Tang Ming, He Hao, Yu Longkun
School of Advanced Manufacturing, Nanchang University, Nanchang, Jiangxi 330031, China.
Department of Biomedical Engineering, Southern University of Science and Technology, Shenzhen, Guangdong 518055, China.
Biomed Opt Express. 2022 Aug 1;13(8):4455-4467. doi: 10.1364/BOE.463678.

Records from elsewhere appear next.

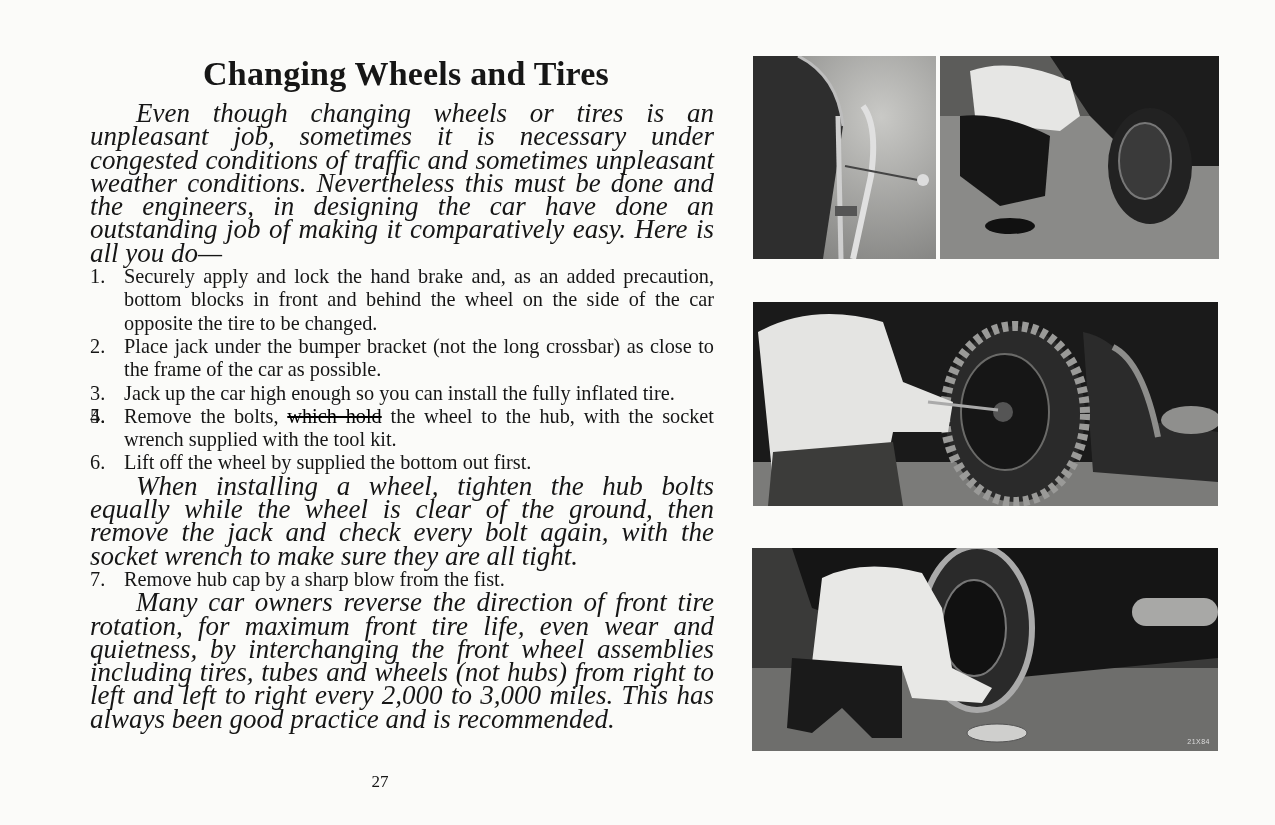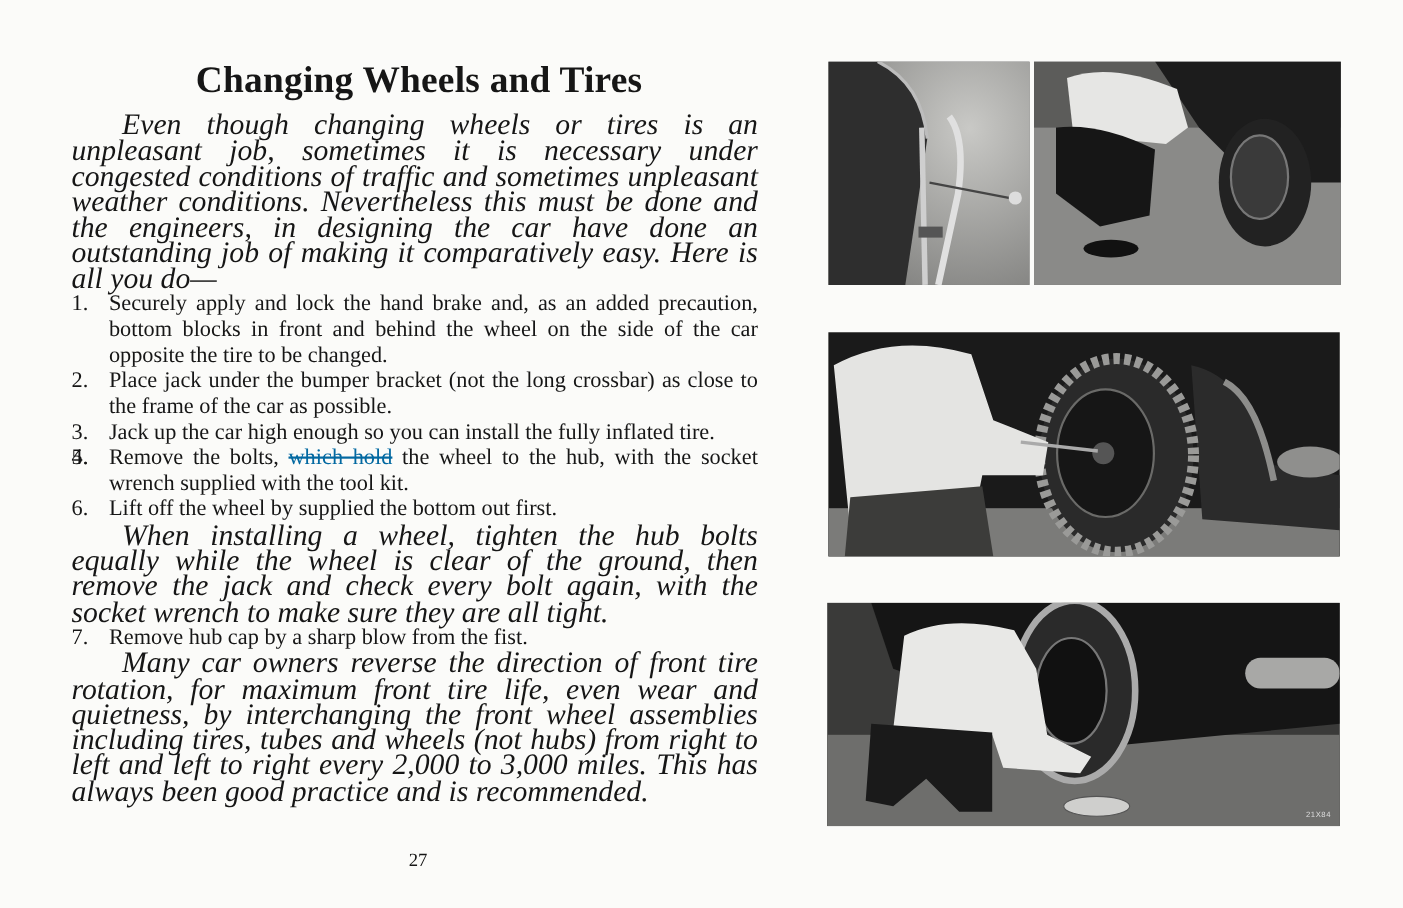--- a/index.html
+++ b/index.html
@@ -12,7 +12,7 @@
     color: #161616;
   }
   .page-left {
-    position: absolute; left: 65px; top: 52px; width: 624px;
+    position: absolute; left: 90px; top: 52px; width: 624px;
   }
   .title {
     font-family: "Liberation Serif", serif;

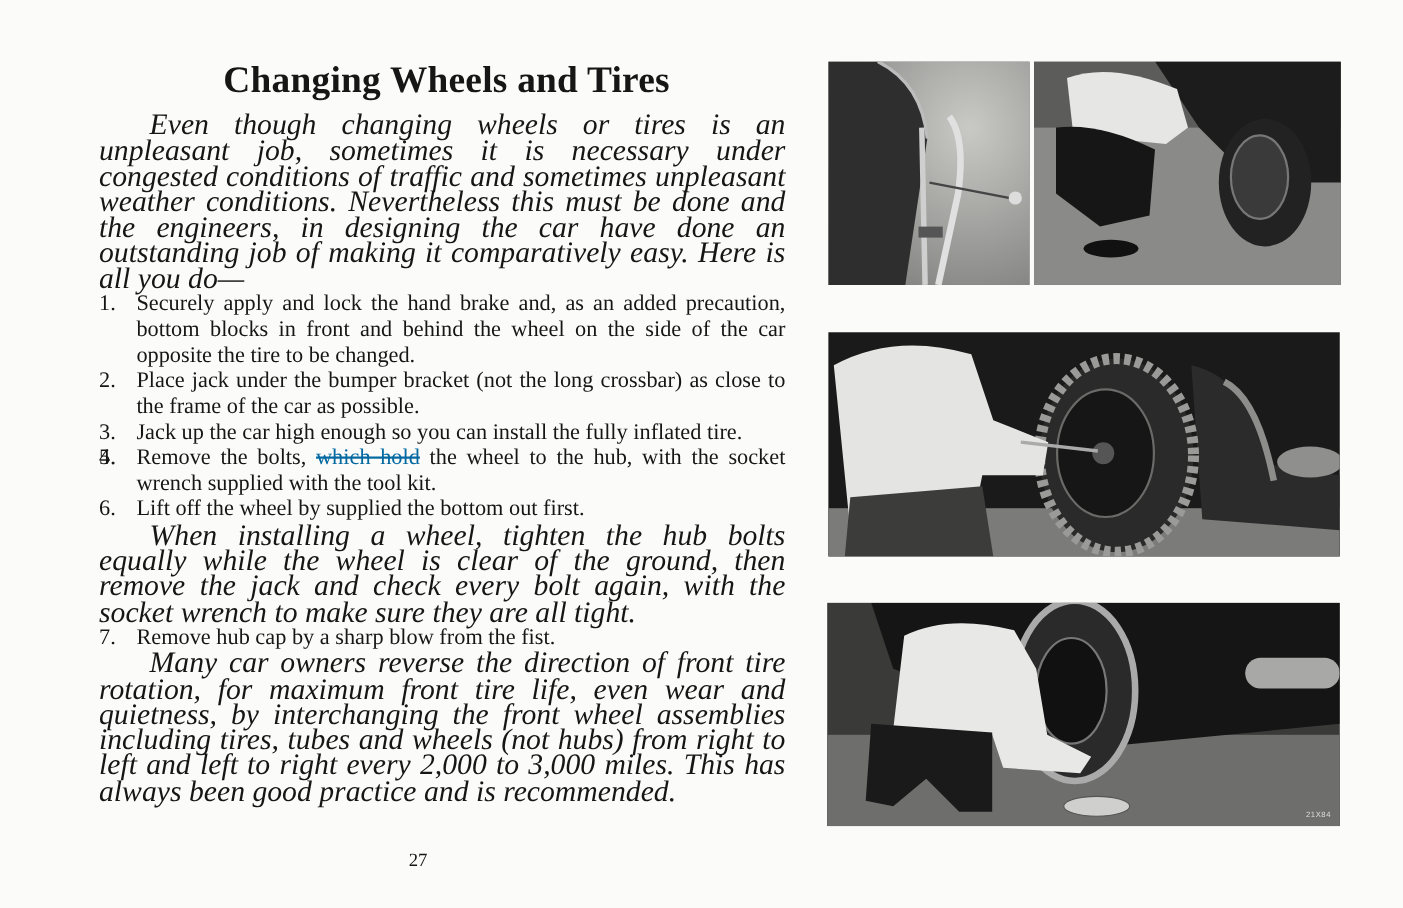--- a/index.html
+++ b/index.html
@@ -46,7 +46,7 @@
   ol.steps li .num {
     position: absolute; left: 0; top: 0; width: 30px;
   }
-  .strike { text-decoration: line-through; color: #0369a1; }
+  .strike { text-decoration: line-through; color: #000000; }
   .page-number {
     position: absolute; left: 370px; top: 772px; width: 20px;
     font-size: 17px; text-align: center;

Digital holographic microscopy (DHM) has the potential to reconstruct the 3D shape of volumetric samples from a single-shot hologram in a label-free and noninvasive manner. However, the holographic reconstruction is significantly compromised by the out-of-focus image resulting from the crosstalk between refocused planes, leading to the low fidelity of the results. In this paper, we propose a crosstalk suppression algorithm-assisted 3D imaging method combined with a home built DHM system to achieve accurate 3D imaging of ocean algae using only a single hologram. As a key step in the algorithm, a hybrid edge detection strategy using gradient-based and deep learning-based methods is proposed to offer accurate boundary information for the downstream processing. With this information, the crosstalk of each refocused plane can be estimated with adjacent refocused planes. Empowered by this method, we demonstrated successful 3D imaging of six kinds of ocean algae that agree well with the ground truth; we further demonstrated that this method could achieve real-time 3D imaging of the quick swimming ocean algae in the water environment. To our knowledge, this is the first time single-shot DHM is reported in 3D imaging of ocean algae, paving the way for on-site monitoring of the ocean algae.
数字全息显微镜(DHM)有潜力以无标记、非侵入的方式从单次全息图重建体积样本的三维形状。然而,由于重聚焦平面之间的串扰导致的离焦图像,全息重建受到显著影响,从而导致结果的低保真度。在本文中,我们提出了一种串扰抑制算法辅助的三维成像方法,并结合自行搭建的DHM系统,仅使用单个全息图实现对海洋藻类的精确三维成像。作为该算法的关键步骤,提出了一种结合基于梯度和基于深度学习方法的混合边缘检测策略,为下游处理提供准确的边界信息。利用这些信息,可以与相邻重聚焦平面一起估计每个重聚焦平面的串扰。在该方法的支持下,我们成功地对六种海洋藻类进行了三维成像,结果与真实情况高度吻合;我们还进一步证明了该方法能够在水环境中对快速游动的海洋藻类实现实时三维成像。据我们所知,这是首次在海洋藻类的三维成像中报道单次DHM,为海洋藻类的现场监测铺平了道路。